_What is being asked:_
Search the records for "margin". Report every line where it occurs.

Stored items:

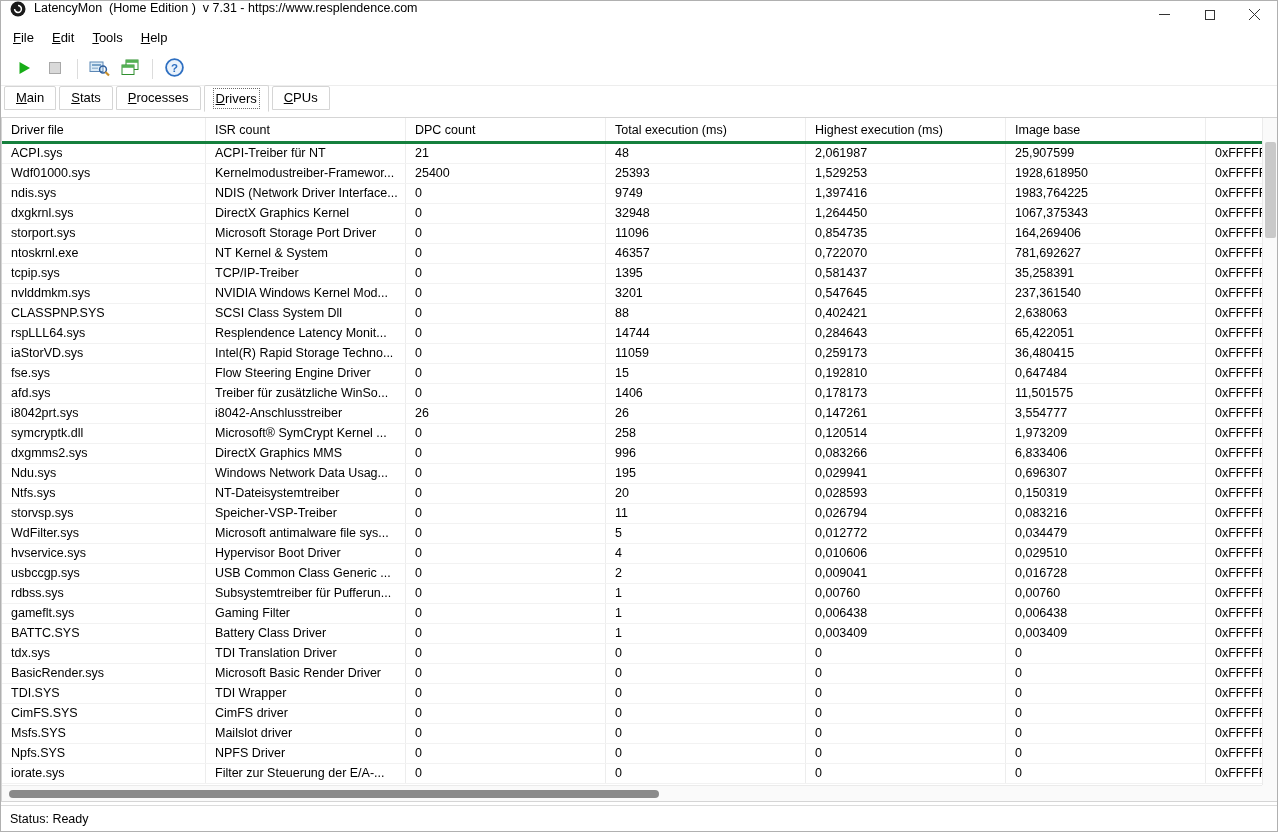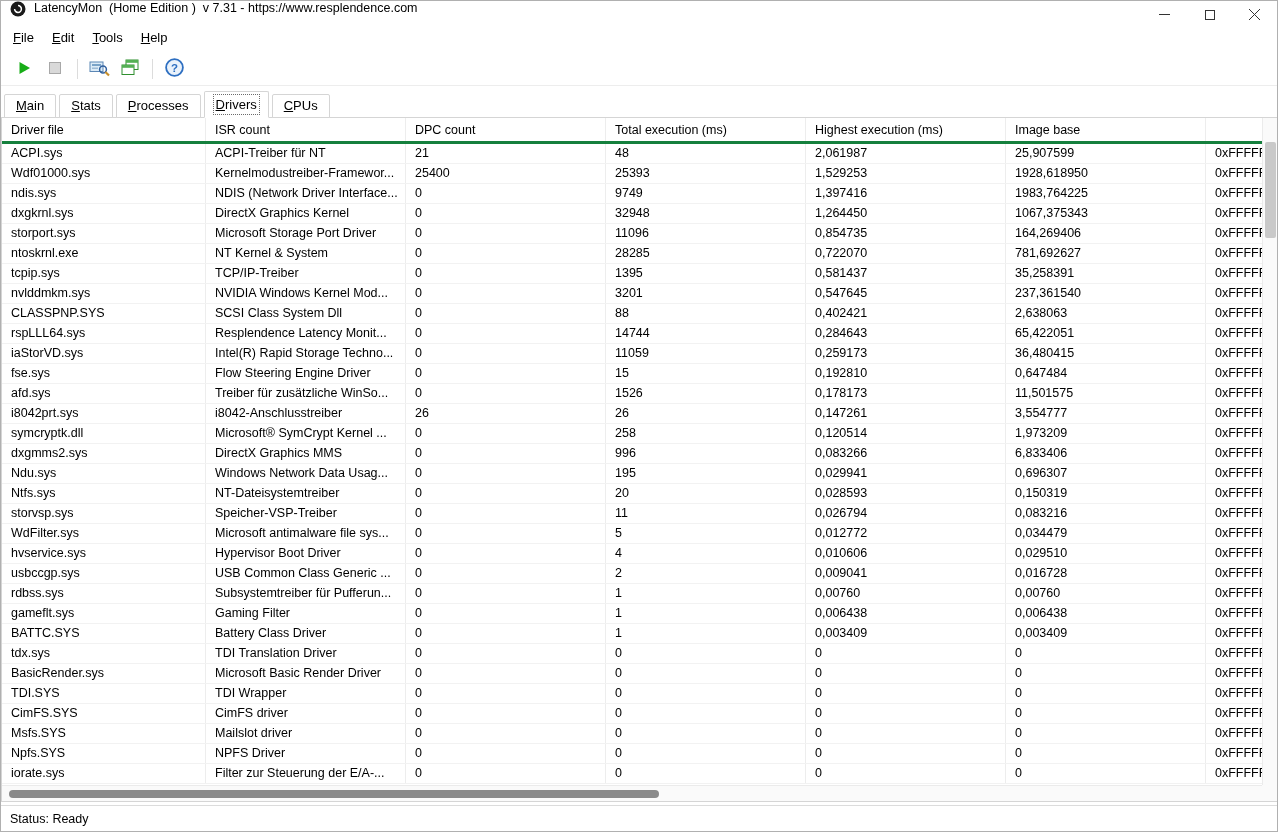--- a/index.html
+++ b/index.html
@@ -25,7 +25,7 @@
   .tool-sep { width:1px; height:20px; background:#dcdcdc; margin:0 8px 0 4px; }
 
   
-  .tabbar { height:32px; display:flex; align-items:flex-end; padding:4px 0 0 3px; border-bottom:1px solid #d5d5d5; background:#fff; }
+  .tabbar { height:32px; display:flex; align-items:center; padding:4px 0 12px 3px; border-bottom:1px solid #d5d5d5; background:#fff; }
   .tab { border:1px solid #d5d5d5; border-radius:2px 2px 0 0; background:#fff; padding:3px 11px 4px; margin-right:3px; margin-bottom:-1px; font-size:13px; position:relative; cursor:default; }
   .tab u { text-decoration:underline; }
   .tab.active { padding-top:5px; padding-bottom:5px; border-bottom:1px solid #fff; z-index:2; }

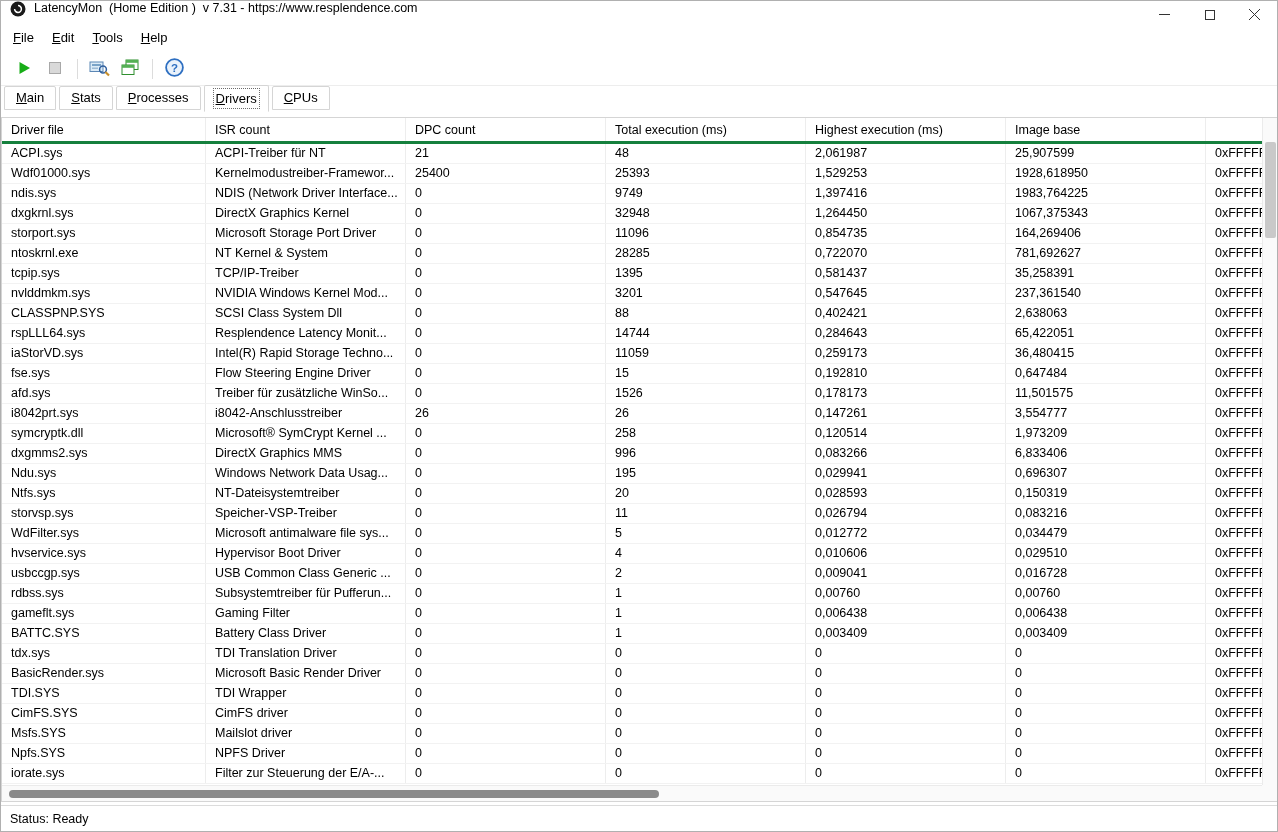--- a/index.html
+++ b/index.html
@@ -203,7 +203,7 @@
           <div class="tcell">ntoskrnl.exe</div>
           <div class="tcell">NT Kernel &amp; System</div>
           <div class="tcell">0</div>
-          <div class="tcell">28285</div>
+          <div class="tcell">46357</div>
           <div class="tcell">0,722070</div>
           <div class="tcell">781,692627</div>
           <div class="tcell">0xFFFFF8</div>

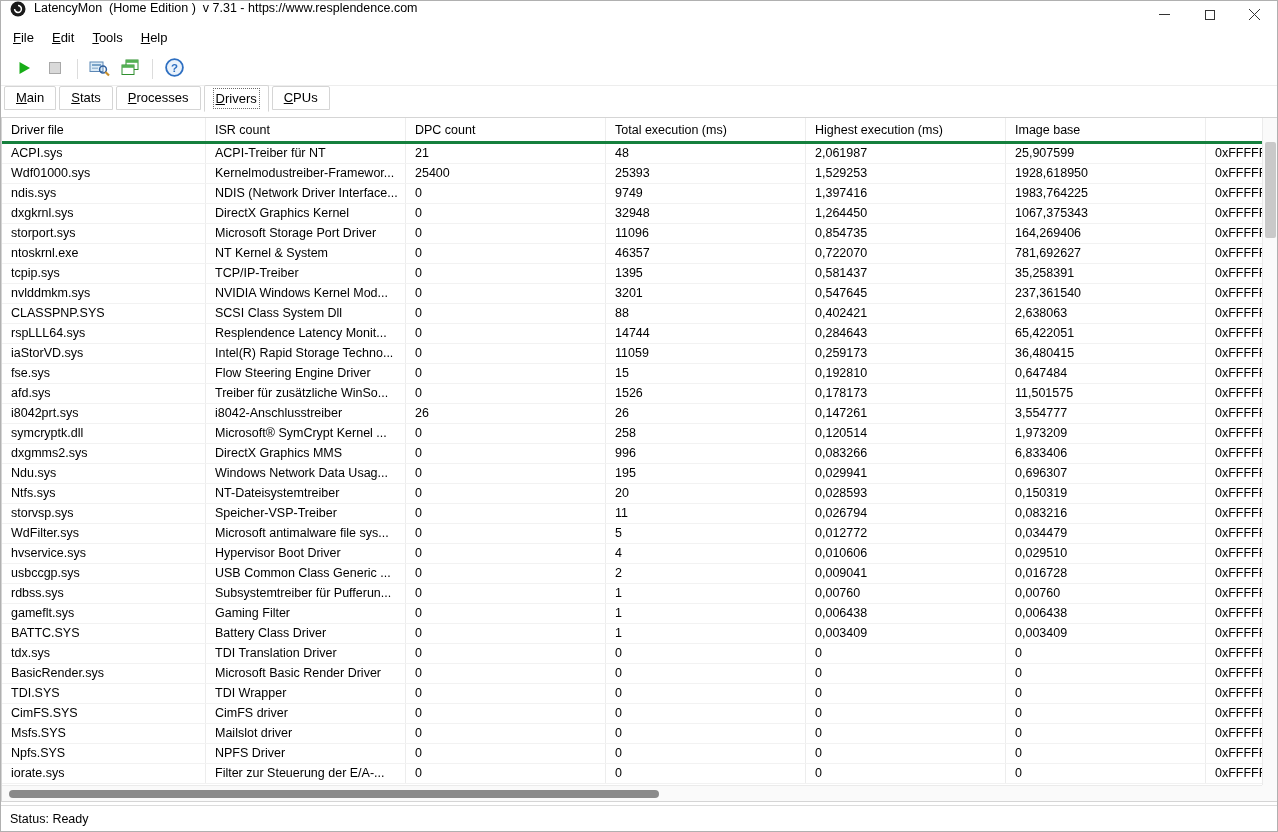--- a/index.html
+++ b/index.html
@@ -266,7 +266,7 @@
           <div class="tcell">afd.sys</div>
           <div class="tcell">Treiber für zusätzliche WinSo...</div>
           <div class="tcell">0</div>
-          <div class="tcell">1526</div>
+          <div class="tcell">1406</div>
           <div class="tcell">0,178173</div>
           <div class="tcell">11,501575</div>
           <div class="tcell">0xFFFFF8</div>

_The answer:_
   .tool-sep { width:1px; height:20px; background:#dcdcdc; margin:0 8px 0 4px; }
   .tab { border:1px solid #d5d5d5; border-radius:2px 2px 0 0; background:#fff; padding:3px 11px 4px; margin-right:3px; margin-bottom:-1px; font-size:13px; position:relative; cursor:default; }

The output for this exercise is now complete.